• [WORK REQUIRED]
Down to the last line, print the entries below exactly, and keep every picture out of the copy.

────────────────────

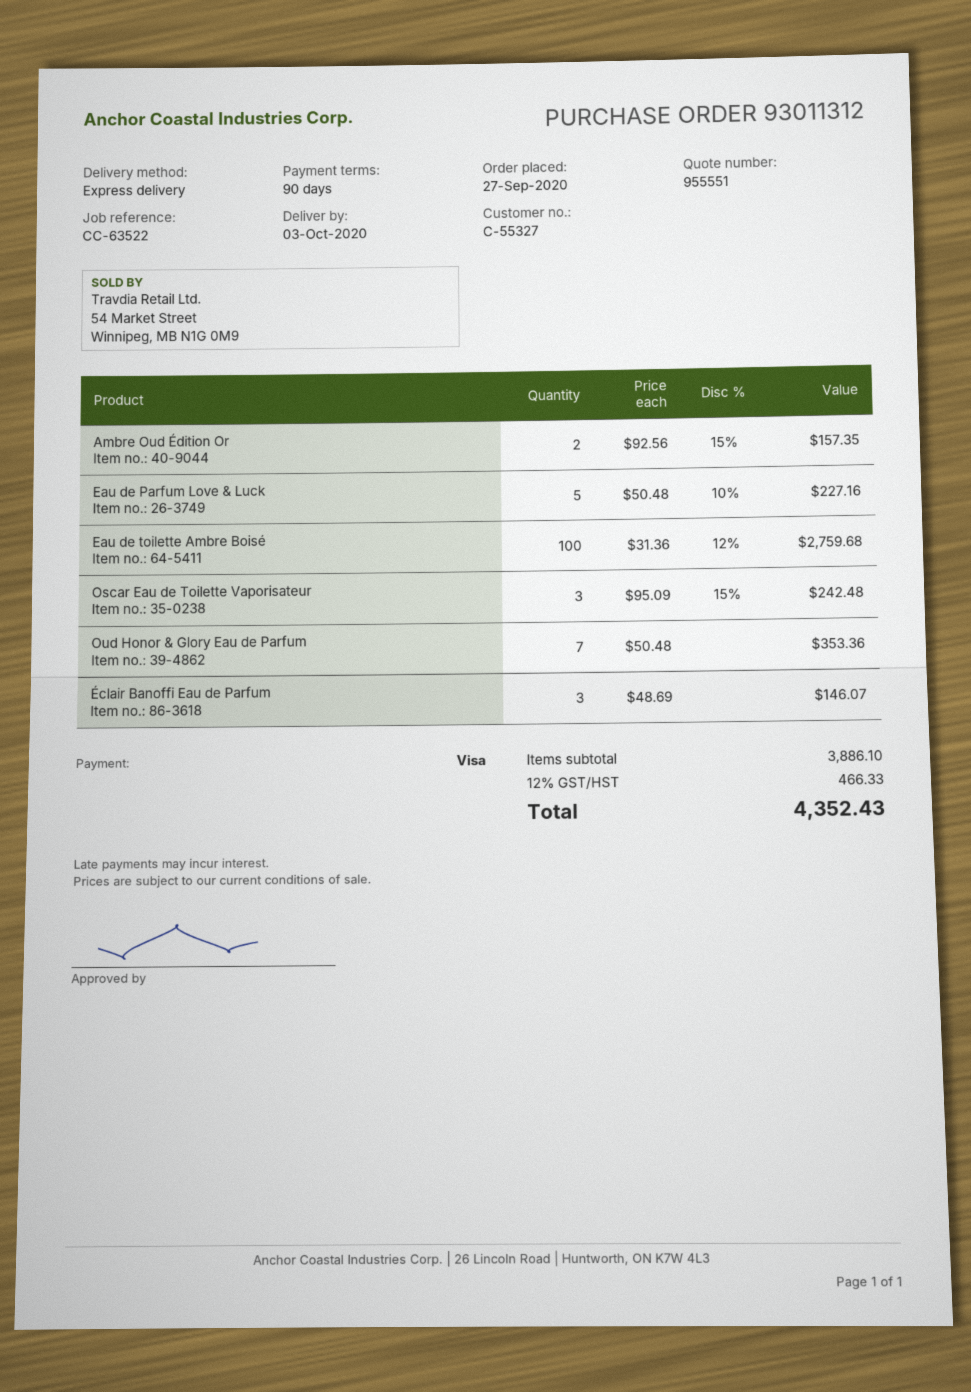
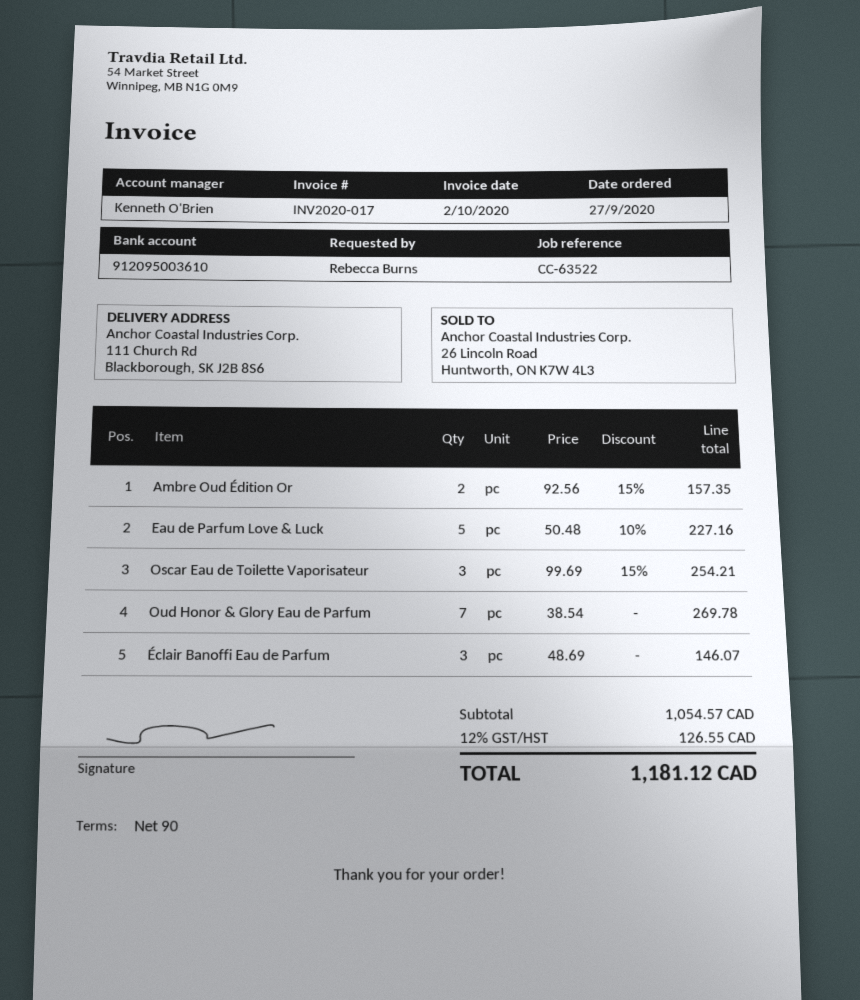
Eau de toilette Ambre Boisé: 100 x 31.36 - 12% = 2759.68 -> none
Oscar Eau de Toilette Vaporisateur: 3 x 95.09 - 15% = 242.48 -> 3 x 99.69 - 15% = 254.21
Oud Honor & Glory Eau de Parfum: 7 x 50.48 = 353.36 -> 7 x 38.54 = 269.78
subtotal: 3886.10 -> 1054.57
tax: 12% = 466.33 -> 12% = 126.55
total: 4352.43 -> 1181.12

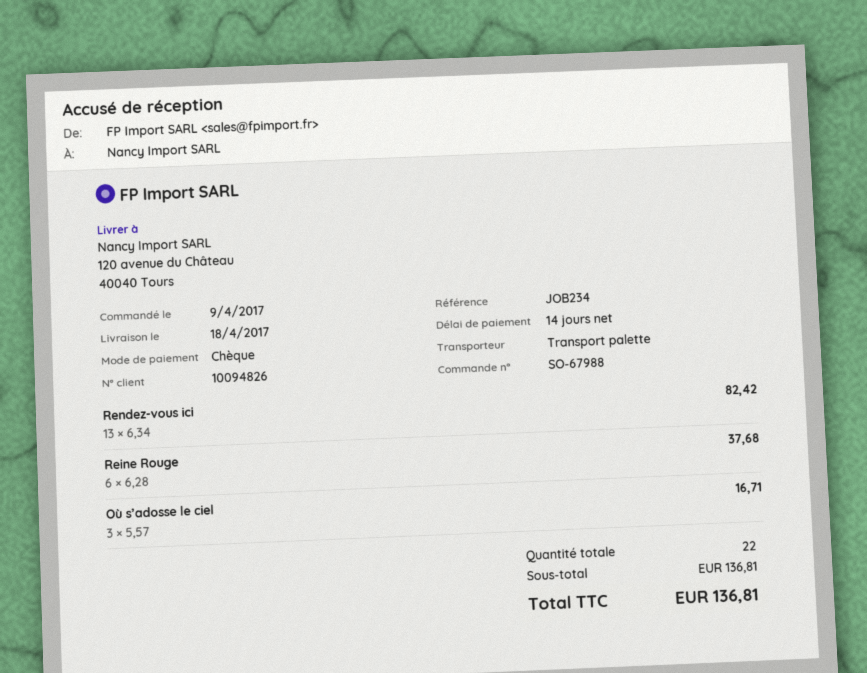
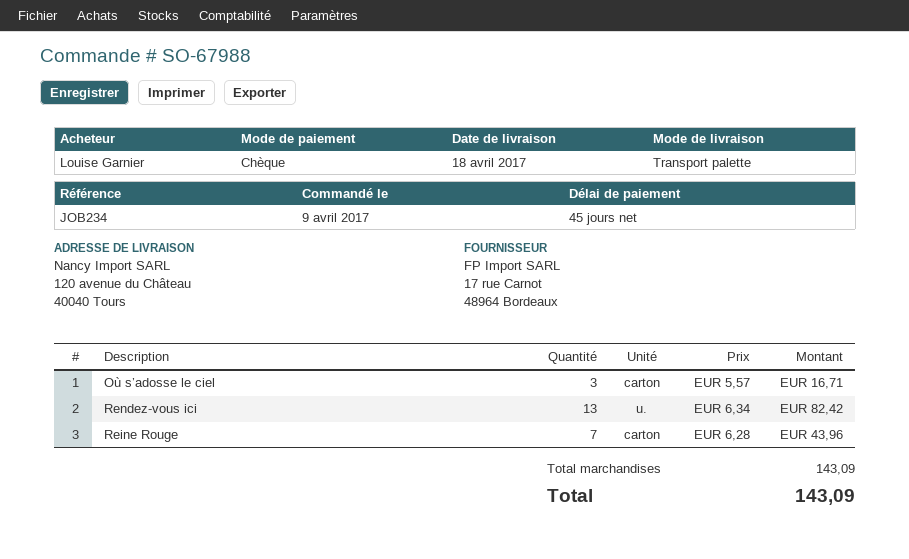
payment terms: 14 days -> 45 days
Reine Rouge: 6 x 6.28 = 37.68 -> 7 x 6.28 = 43.96
subtotal: 136.81 -> 143.09
total: 136.81 -> 143.09

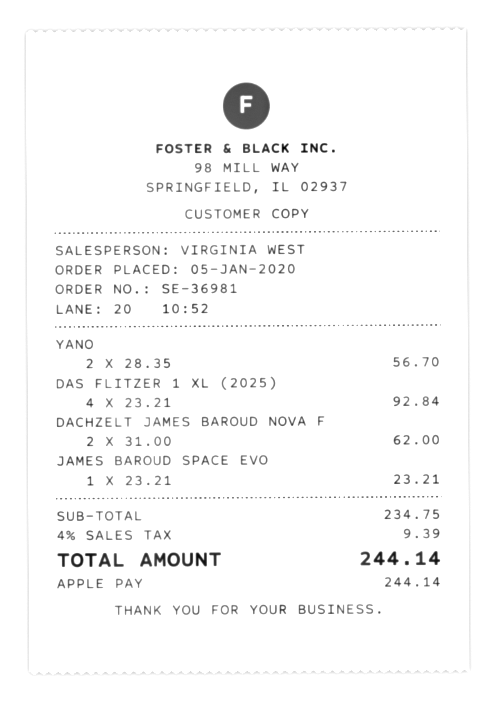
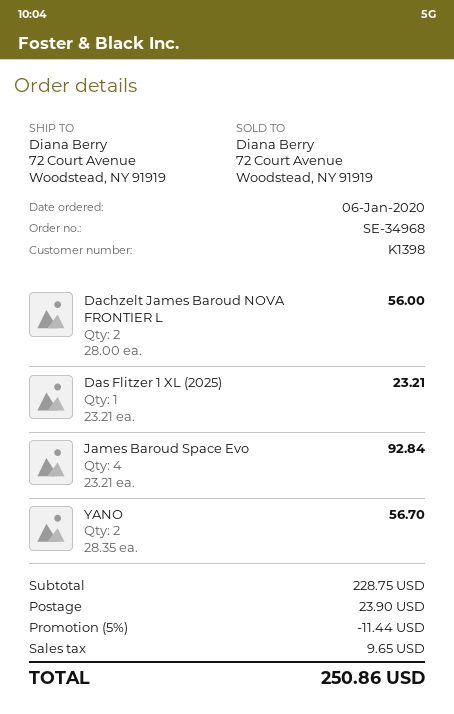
order number: SE-36981 -> SE-34968
order date: 2020-01-05 -> 2020-01-06
DAS FLITZER 1 XL (2025): 4 x 23.21 = 92.84 -> 1 x 23.21 = 23.21
DACHZELT JAMES BAROUD NOVA F: 2 x 31.00 = 62.00 -> 2 x 28.00 = 56.00
JAMES BAROUD SPACE EVO: 1 x 23.21 = 23.21 -> 4 x 23.21 = 92.84
subtotal: 234.75 -> 228.75
discount: none -> 5% = 11.44
shipping: none -> 23.90
tax: 9.39 -> 9.65
total: 244.14 -> 250.86

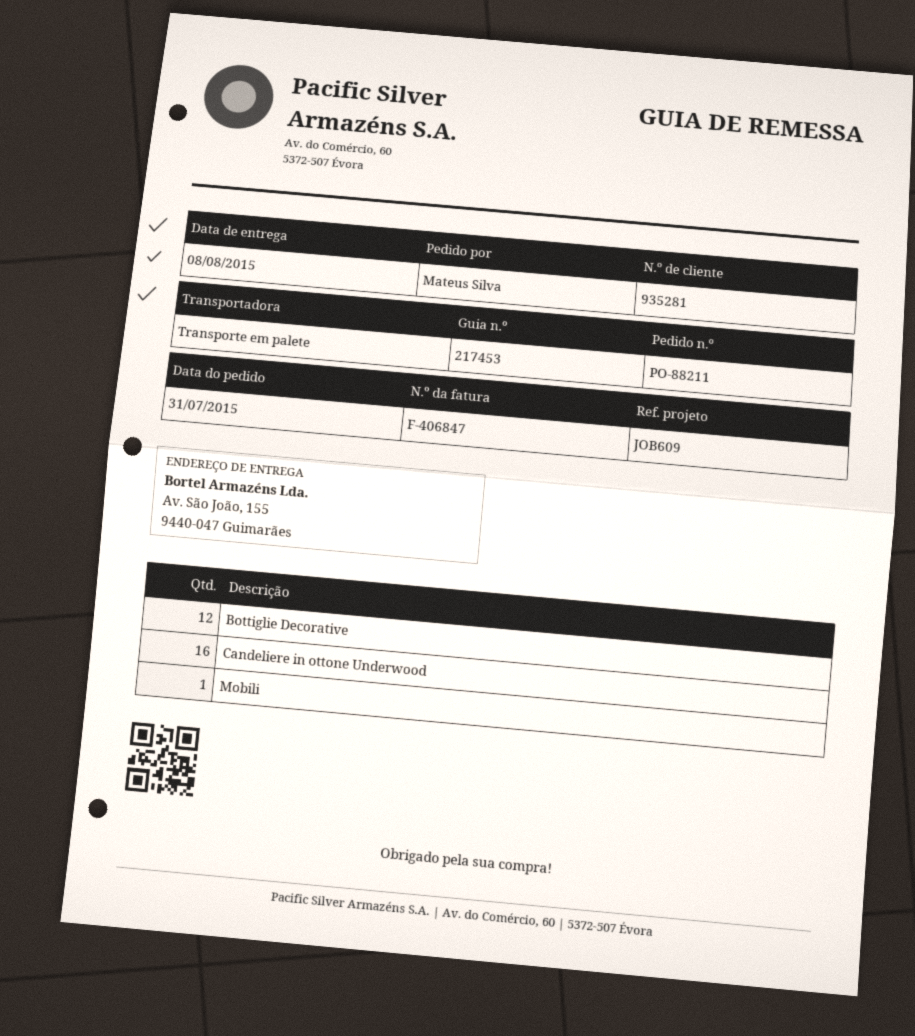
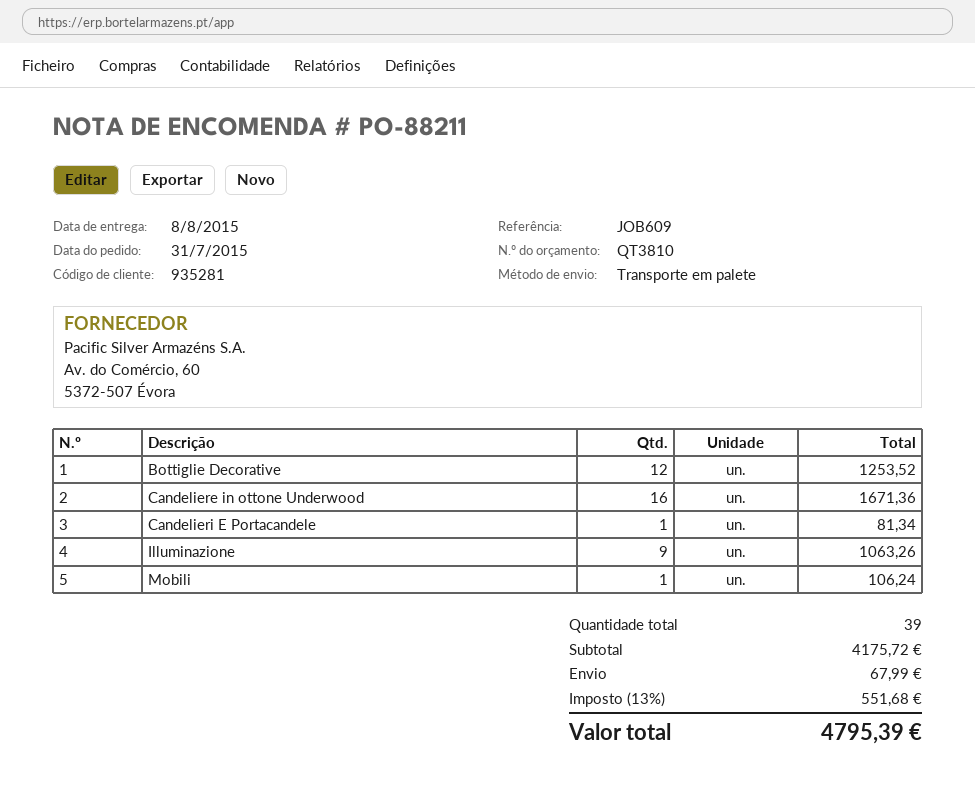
Candelieri E Portacandele: none -> 1
Illuminazione: none -> 9

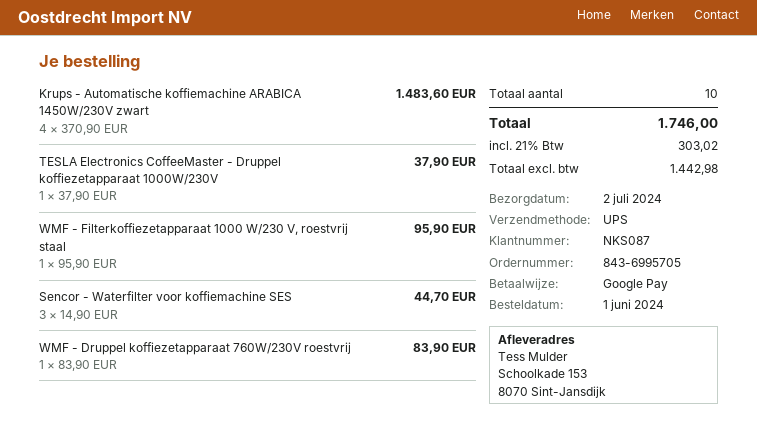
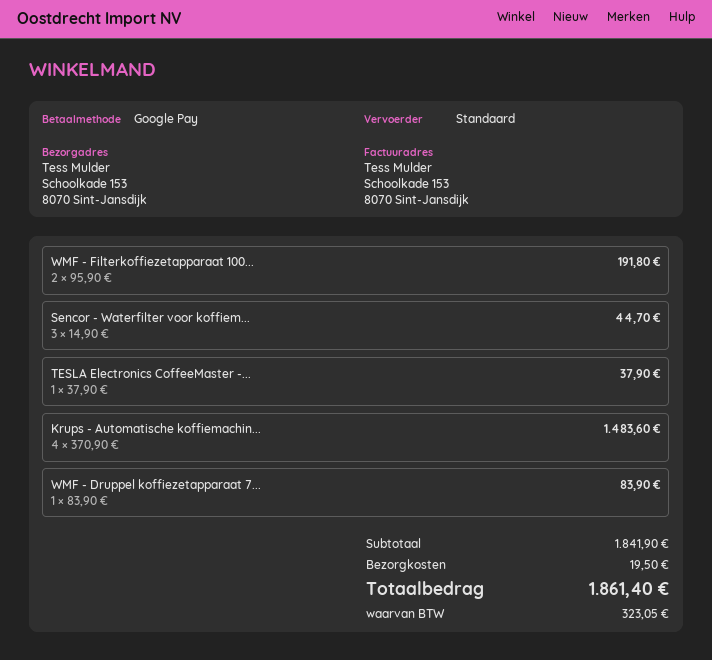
shipping method: UPS -> standard
WMF - Filterkoffiezetapparaat 1000 W/230 V, roestvrij staal: 1 x 95.90 = 95.90 -> 2 x 95.90 = 191.80
shipping: none -> 19.50
tax: 303.02 -> 323.05
total: 1746.00 -> 1861.40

────────────────────

• [SOLVED EXERCISE]
Eau de toilette Ambre Boisé: 100 x 31.36 - 12% = 2759.68 -> none
Oscar Eau de Toilette Vaporisateur: 3 x 95.09 - 15% = 242.48 -> 3 x 99.69 - 15% = 254.21
Oud Honor & Glory Eau de Parfum: 7 x 50.48 = 353.36 -> 7 x 38.54 = 269.78
subtotal: 3886.10 -> 1054.57
tax: 12% = 466.33 -> 12% = 126.55
total: 4352.43 -> 1181.12

payment terms: 14 days -> 45 days
Reine Rouge: 6 x 6.28 = 37.68 -> 7 x 6.28 = 43.96
subtotal: 136.81 -> 143.09
total: 136.81 -> 143.09

order number: SE-36981 -> SE-34968
order date: 2020-01-05 -> 2020-01-06
DAS FLITZER 1 XL (2025): 4 x 23.21 = 92.84 -> 1 x 23.21 = 23.21
DACHZELT JAMES BAROUD NOVA F: 2 x 31.00 = 62.00 -> 2 x 28.00 = 56.00
JAMES BAROUD SPACE EVO: 1 x 23.21 = 23.21 -> 4 x 23.21 = 92.84
subtotal: 234.75 -> 228.75
discount: none -> 5% = 11.44
shipping: none -> 23.90
tax: 9.39 -> 9.65
total: 244.14 -> 250.86

Candelieri E Portacandele: none -> 1
Illuminazione: none -> 9

shipping method: UPS -> standard
WMF - Filterkoffiezetapparaat 1000 W/230 V, roestvrij staal: 1 x 95.90 = 95.90 -> 2 x 95.90 = 191.80
shipping: none -> 19.50
tax: 303.02 -> 323.05
total: 1746.00 -> 1861.40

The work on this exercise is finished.